SUNY Upstate Medical Service Practice Sites Upstate Neurosurgery Practice

How to Take a History—Syndromes

First we try to figure out WHAT the problem is.

Begin with the chief complaint of your patient. (The author is a neurosurgeon, so examples from the neurological realm will abound in these pages. Get used to it. )


Begin with an open-ended question to elicit the chief complaint:

Q: What is bothering you, Mr. Wilson?

A: Well, doc, my right arm is numb.

This (these) chief complaint will form the foundation of your inquiry.

At this point, you must stop and think of various patterns of disease presentation which this chief complaint can fit into.

These clinical syndromes, for that is what they are, then suggest a list of questions for your history of present illness queries.

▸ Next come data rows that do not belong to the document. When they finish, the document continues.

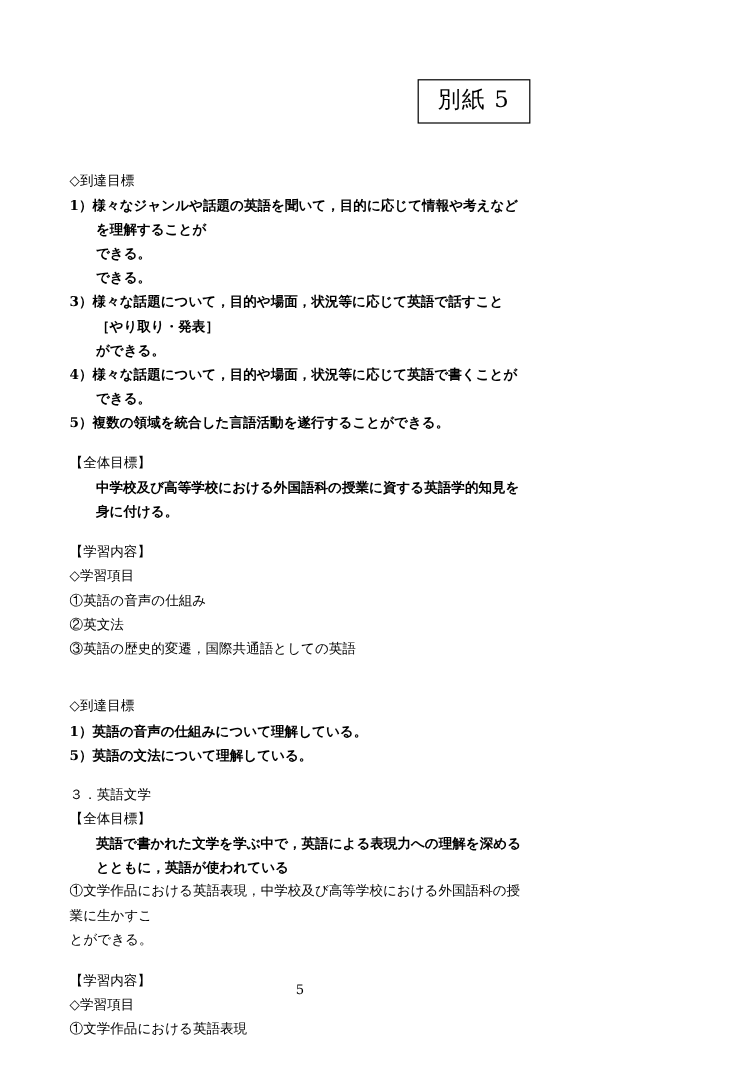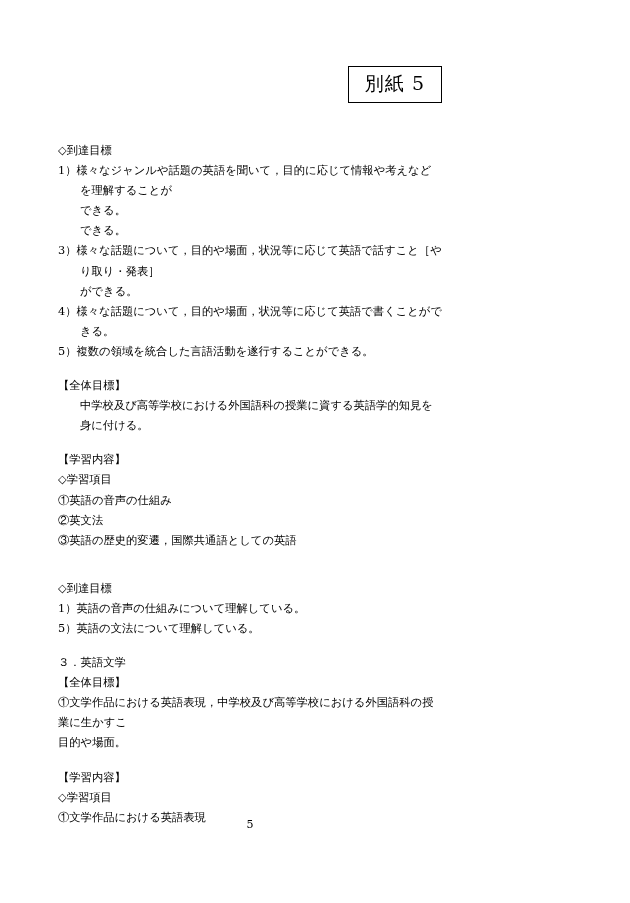--- a/index.html
+++ b/index.html
@@ -51,6 +51,7 @@
   .hang {
     padding-left: 22px;
     text-indent: -22px;
+    font-weight: bold;
   }
   .indent-body {
     padding-left: 22px;

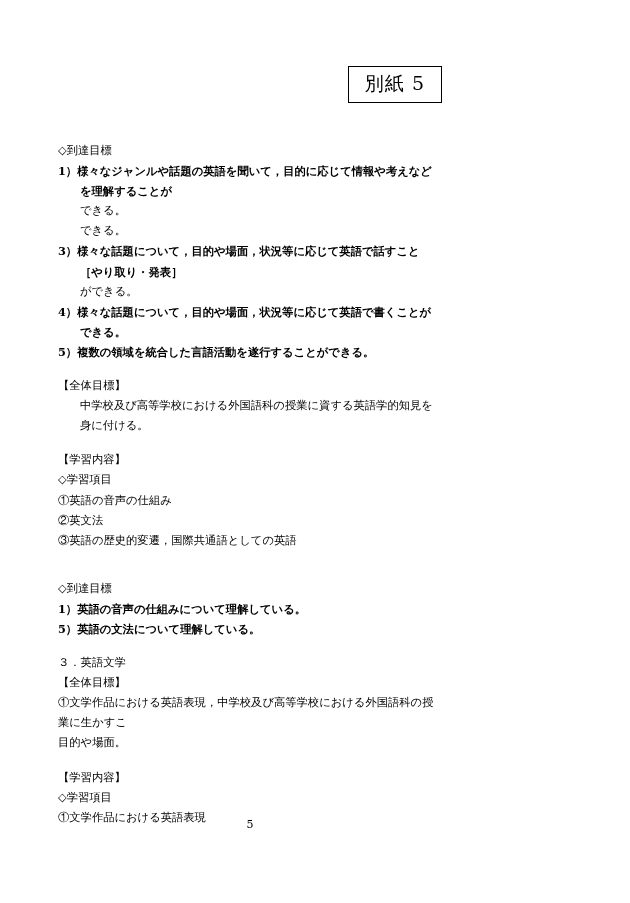--- a/index.html
+++ b/index.html
@@ -55,6 +55,7 @@
   }
   .indent-body {
     padding-left: 22px;
+    font-weight: bold;
   }
   .blank {
     height: 14px;

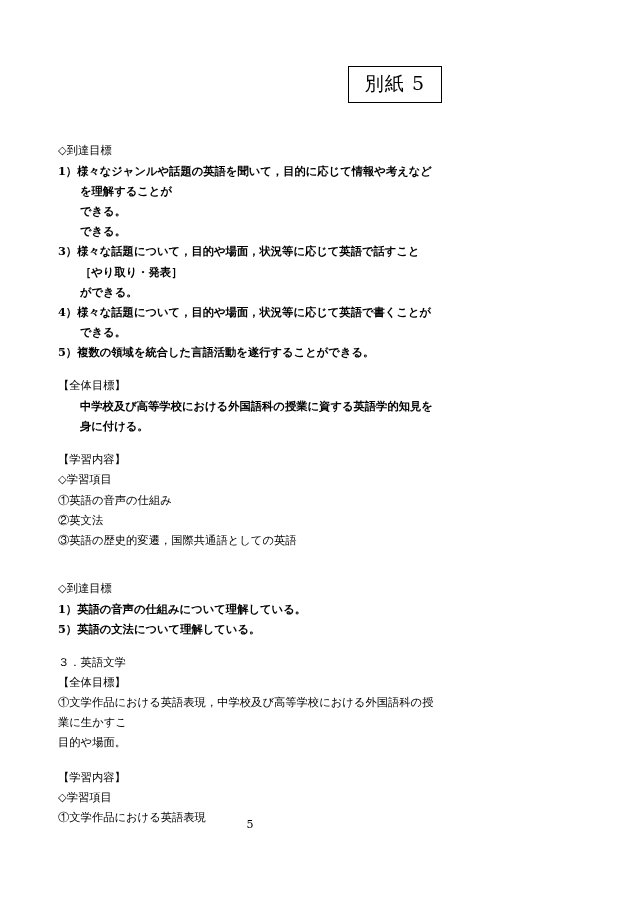--- a/index.html
+++ b/index.html
@@ -115,6 +115,7 @@
 
     <div class="line ind0">３．英語文学</div>
     <div class="line ind0">【全体目標】</div>
+    <div class="line indent-body">英語で書かれた文学を学ぶ中で，英語による表現力への理解を深めるとともに，英語が使われている</div>
     <div class="line ind0">①文学作品における英語表現，中学校及び高等学校における外国語科の授業に生かすこ</div>
     <div class="line ind0">目的や場面。</div>
 

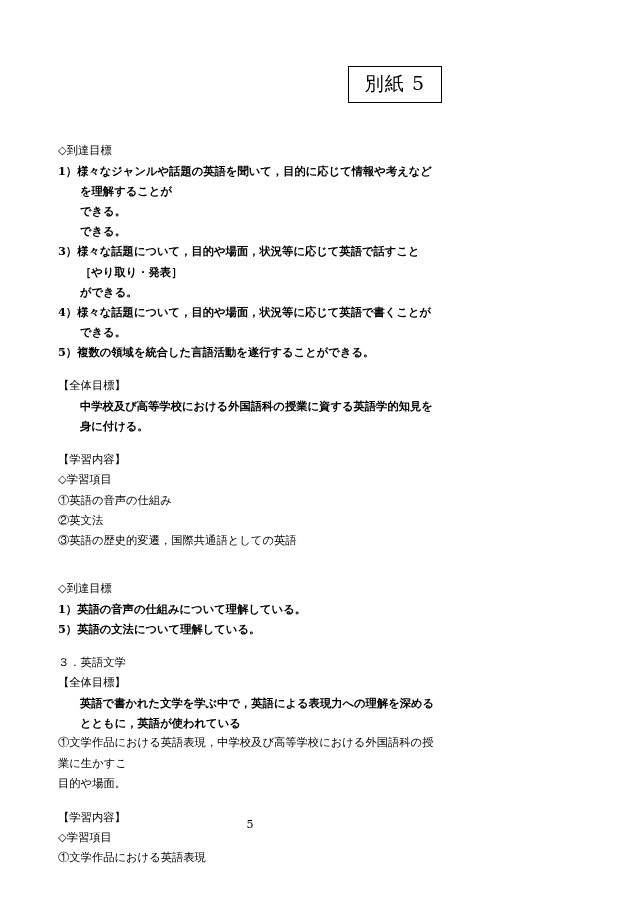--- a/index.html
+++ b/index.html
@@ -117,7 +117,7 @@
     <div class="line ind0">【全体目標】</div>
     <div class="line indent-body">英語で書かれた文学を学ぶ中で，英語による表現力への理解を深めるとともに，英語が使われている</div>
     <div class="line ind0">①文学作品における英語表現，中学校及び高等学校における外国語科の授業に生かすこ</div>
-    <div class="line ind0">目的や場面。</div>
+    <div class="line ind0">とができる。</div>
 
     <div class="blank"></div>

To take our above example, right arm numbness can occur as part of many different medical problems.

Syndrome associated
with R arm numbness
Additional History Typical PE findings
L cerebral hemisphere lesion R face and leg numbness
R hemiparesis
spatial disorientation
R decreased stereognosis
R pronator drift
R side hyperreflexia
L brainstem lesion R cranial nerve deficit R cranial nerve deficit
R spinal cord lesion L arm & leg numbness
R arm & leg weakness
R Brown-Sequard syndrome
R cervical radiculopathy R arm/hand weakness
R arm/shoulder pain
root-distribution signs
R peripheral nerve lesion R arm/hand weakness
R arm/hand numbness
nerve-distribution signs

But you have to know these syndromes first, don't you? Aah, so that was what the 1st and 2nd years of med school were for! Yes. But now you are challenged to take that mass of raw data and package it into a form where you can access and use it out on the firing line. Thus 3rd and 4th year of med school, plus the rest of your life.

So you take the chief complaint(s), list the syndromes that they are associated with, and ask questions to rule in/rule out these syndromes. Now we're getting somewhere.